At the Goodnough place I helped Edith get him out of the car and take him inside to rest. We laid him on the couch in the living room, where the postcards he had sent her during those twenty years of his travel and escape from the old man were still pinned in neat rows on the walls. He closed his eyes and went to sleep with his freckled hands lapsed onto his chest. Edith and I went out to the kitchen.
“Do you have time for coffee?” she said.
“I’ve got to get back to work. But Mavis and I will be checking every day to see how it’s going.”
“He’ll get better,” she said.
“Sure,” I said. “But you call us if there’s something you need. You don’t have to go this alone, you know.”
“We’ll see,” she said. “But thank you, Sandy. And tell Mavis thank you.”
“She’ll be over this afternoon. Now you get some rest too. You look tired.”
“There’s too much to do,” she said.
Lyman did get better but he never got well. He never fully regained that crotchety spryness and bounce that he had shown for those six years before the accident; now, more and more, he was just crotchety. He was irritated by little things of no importance—his toast was cold; his shoestring was missing its plastic end; his sock had a hole— and he would pout. In the living room you would find him staring vacantly at the postcards on the wall. In time the padded horse collar around his neck came off and the bruises on his face faded; the welts on his scalp became thin white scars, and he still dressed himself every morning in suit pants and dress shirt with a bow tie at the collar. But he didn’t appear so trim or city-dapper anymore; his clothes seemed to hang on him like they were at least one size too big, as if someone had bought his shirt and pants thinking he would grow into them. He didn’t. He developed an old man’s stoop. Towards the end he was using two canes.

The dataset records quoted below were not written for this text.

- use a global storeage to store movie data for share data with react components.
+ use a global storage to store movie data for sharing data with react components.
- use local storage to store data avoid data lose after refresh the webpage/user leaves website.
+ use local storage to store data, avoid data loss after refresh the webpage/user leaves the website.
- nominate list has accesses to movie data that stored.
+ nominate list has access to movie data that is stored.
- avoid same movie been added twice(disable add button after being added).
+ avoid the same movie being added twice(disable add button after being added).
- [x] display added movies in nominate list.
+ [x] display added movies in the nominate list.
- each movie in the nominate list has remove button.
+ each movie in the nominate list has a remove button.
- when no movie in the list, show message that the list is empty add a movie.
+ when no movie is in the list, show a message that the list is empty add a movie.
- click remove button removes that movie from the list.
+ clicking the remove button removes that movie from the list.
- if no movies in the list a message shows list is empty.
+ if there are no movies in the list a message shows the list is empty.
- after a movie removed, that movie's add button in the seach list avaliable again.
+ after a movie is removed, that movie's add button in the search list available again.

But for a while that first winter there was talk of buying another car, of replacing his Pontiac. They certainly had more than enough money to do that. Hell, they could have paid cash for three Cadillacs if they had wanted to; it had been that kind of year for wheat and they had no debts of any kind. So twice I drove them into town to shop for cars, looking in the show windows at Happenheimer’s Pontiac Dealership on the highway and sitting in that smell of new cars on display, trying out the comfort of fresh leather seats and playing the radio, while Hap himself hovered over us and talked heavy-duty shocks and horsepower but avoided mention of any trade-in. Like everybody else in Holt, Hap was aware of the wreck; he knew why the Goodnoughs were in the market for a new car and had the good sense not to say so. On the second trip to town Lyman decided to try one out.
It was kind of a silver-gray, two-door Bonneville, a nice car. One of the mechanics backed it quick out of the showroom and left it running. We got in, Lyman behind the wheel, and I thought at first it was going to be all right. I thought he could manage driving again. He seemed competent enough, able. But it was the hour for kids to be walking home in the afternoon from grade school, bundled up in the dry cold in stocking caps and mackinaws, throwing snowballs and kicking ice clods in the gutters, and at an intersection Lyman damn near ran over two girls and a boy who were crossing in front of us. I don’t know— maybe the low winter sun slanting from the west blinded him.